The residual compressive behavior of concrete has been under investigation since the early 1960s (see the contributions by Zoldners, Dougill, Harmathy, Crook, Kasami et al., Schneider and Diederiches, all quoted in [18]. Attention has been focused mostly on the compressive strength (the strength at room temperature after a specimen has been heated to a test temperature and subsequently cooled) as such, on the residual strain and on strength recovery with time [9]. In this contribution the efforts are focused on producing compressive strength relationships for PPFRC of different strength classes which incorporate different PP fiber content, in order to investigate their performance after exposure at gradually up scaled temperature.

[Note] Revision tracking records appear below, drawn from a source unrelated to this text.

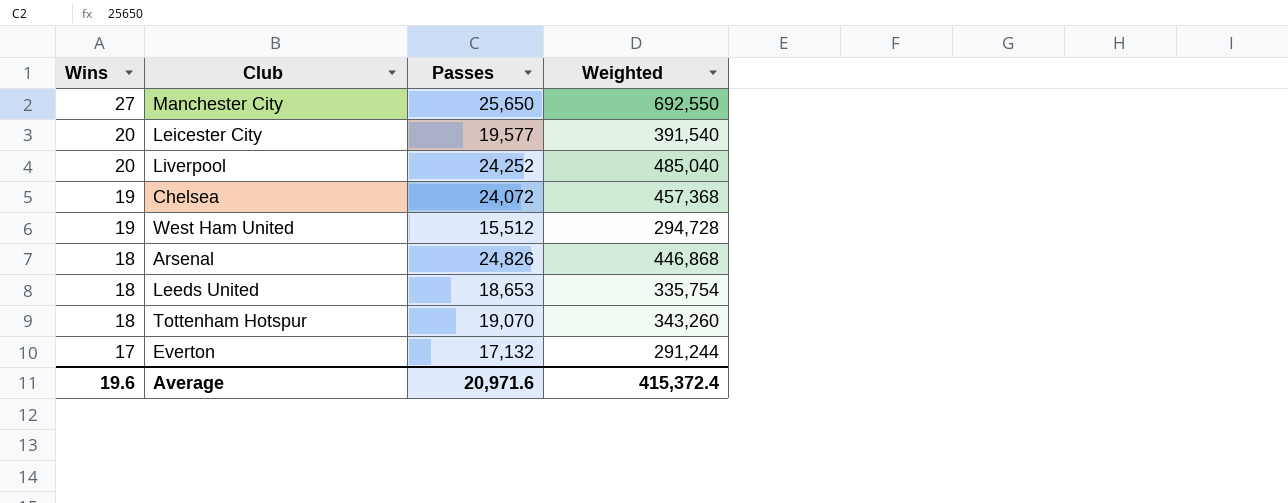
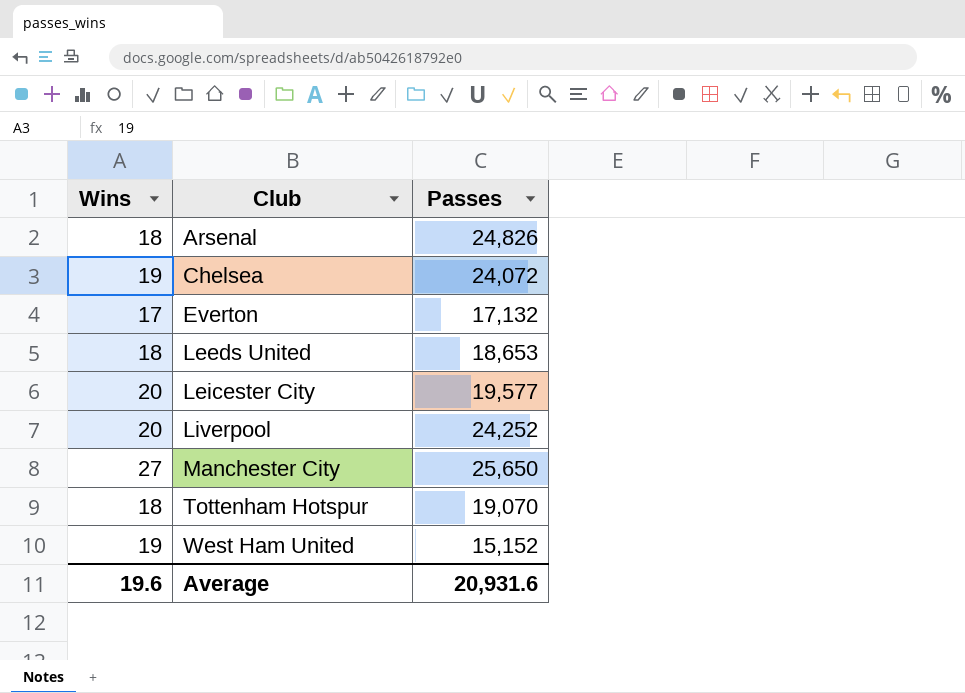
row order: Wins descending -> Club ascending
column Weighted | formula: [Wins] * [Passes] -> none
West Ham United | Passes: 15,512 -> 15,152
Average | Passes: 20,971.6 -> 20,931.6

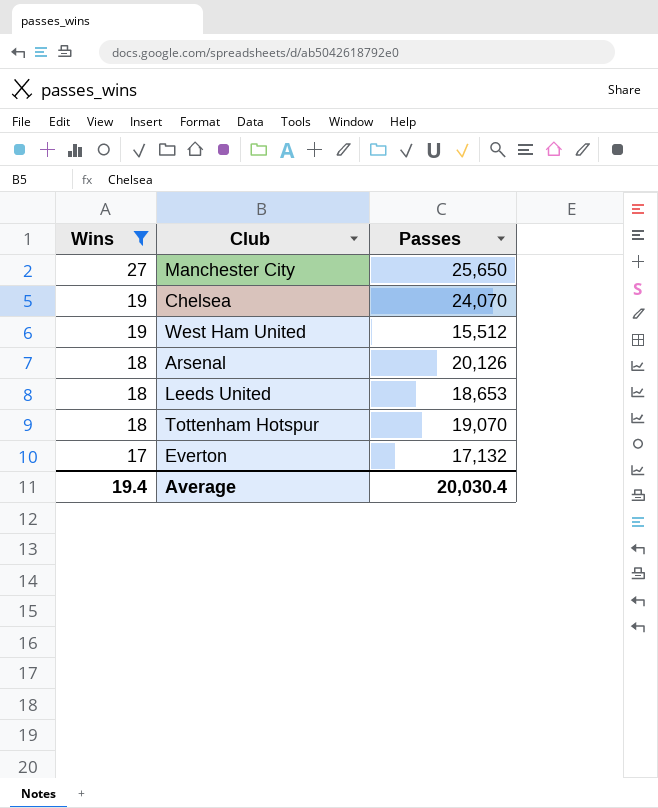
filter: none -> Wins != 20
row order: Club ascending -> Wins descending
Chelsea | Passes: 24,072 -> 24,070
West Ham United | Passes: 15,152 -> 15,512
Arsenal | Passes: 24,826 -> 20,126
Average | Wins: 19.6 -> 19.4
Average | Passes: 20,931.6 -> 20,030.4

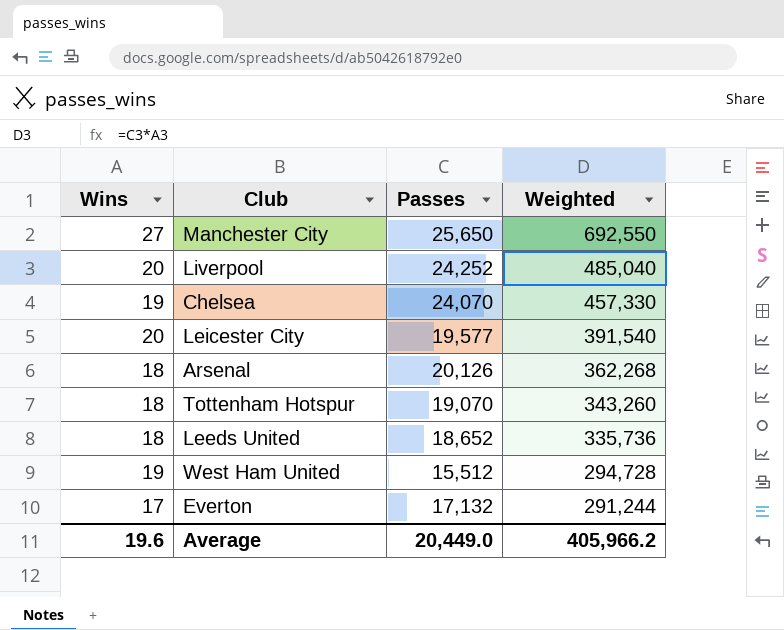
filter: Wins != 20 -> none
row order: Wins descending -> Weighted descending
column Weighted | formula: none -> [Wins] * [Passes]
Leeds United | Passes: 18,653 -> 18,652
Average | Wins: 19.4 -> 19.6
Average | Passes: 20,030.4 -> 20,449.0

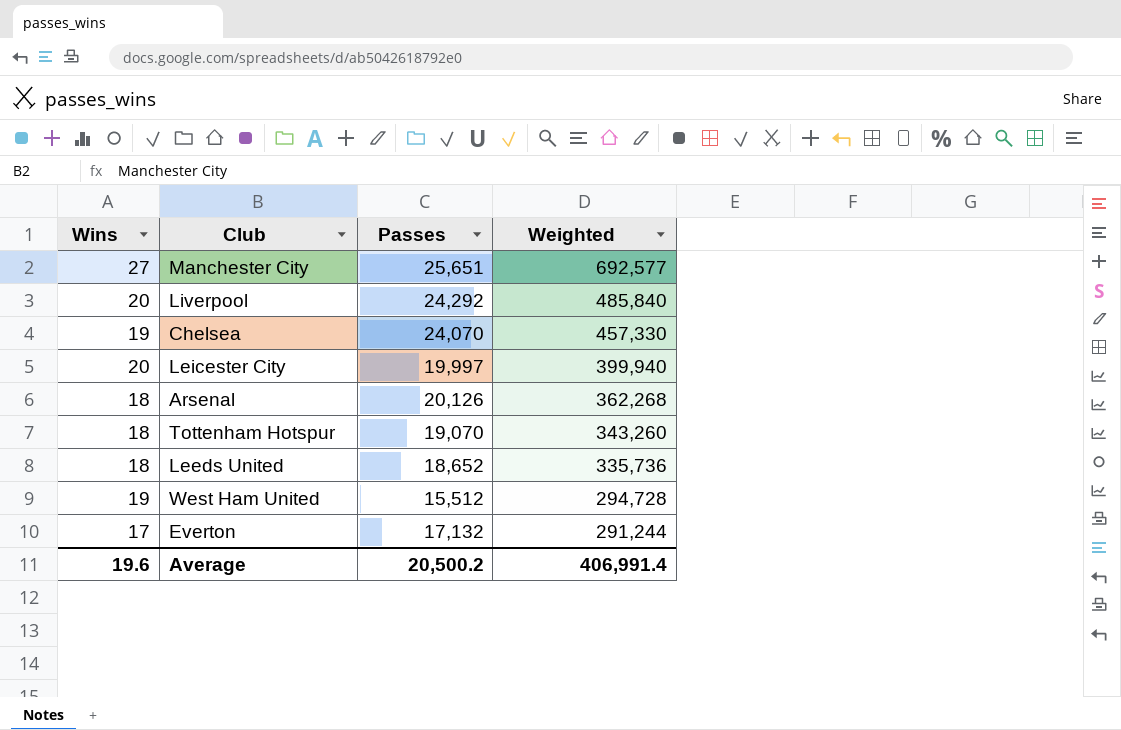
Manchester City | Passes: 25,650 -> 25,651
Manchester City | Weighted: 692,550 -> 692,577
Liverpool | Passes: 24,252 -> 24,292
Liverpool | Weighted: 485,040 -> 485,840
Leicester City | Passes: 19,577 -> 19,997
Leicester City | Weighted: 391,540 -> 399,940
Average | Passes: 20,449.0 -> 20,500.2
Average | Weighted: 405,966.2 -> 406,991.4

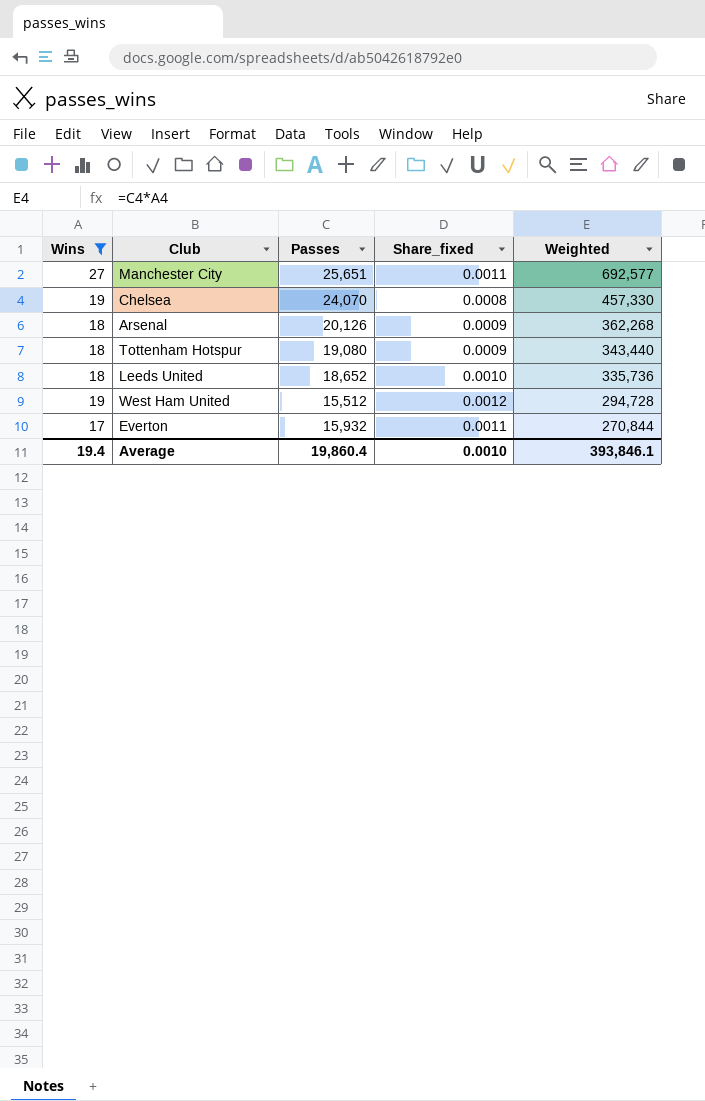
filter: none -> Wins != 20
column Share_fixed | formula: none -> [Wins] / [Passes]
Tottenham Hotspur | Passes: 19,070 -> 19,080
Tottenham Hotspur | Weighted: 343,260 -> 343,440
Everton | Passes: 17,132 -> 15,932
Everton | Weighted: 291,244 -> 270,844
Average | Wins: 19.6 -> 19.4
Average | Passes: 20,500.2 -> 19,860.4
Average | Weighted: 406,991.4 -> 393,846.1

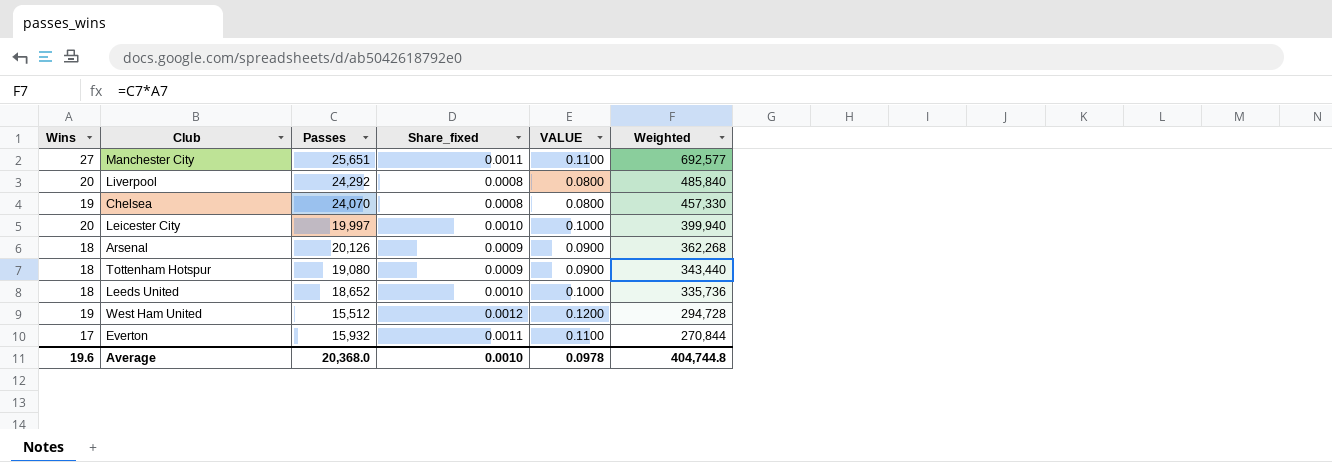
filter: Wins != 20 -> none
column VALUE | formula: none -> [Share_fixed] * 100
Average | Wins: 19.4 -> 19.6
Average | Passes: 19,860.4 -> 20,368.0
Average | Weighted: 393,846.1 -> 404,744.8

In this study, the relationships proposed for the compressive strength of PPFRC by considering PP fiber various volume fractions at elevated temperature are based on regression analyses on existing experimental data with the results expressed as Equations (1) to (2). The main aim of regression analyses is considering the variation experimental compressive strength of PPFRC behaviors at different elevated temperatures and developing the rational and simple relationships that can fit well with experimental data.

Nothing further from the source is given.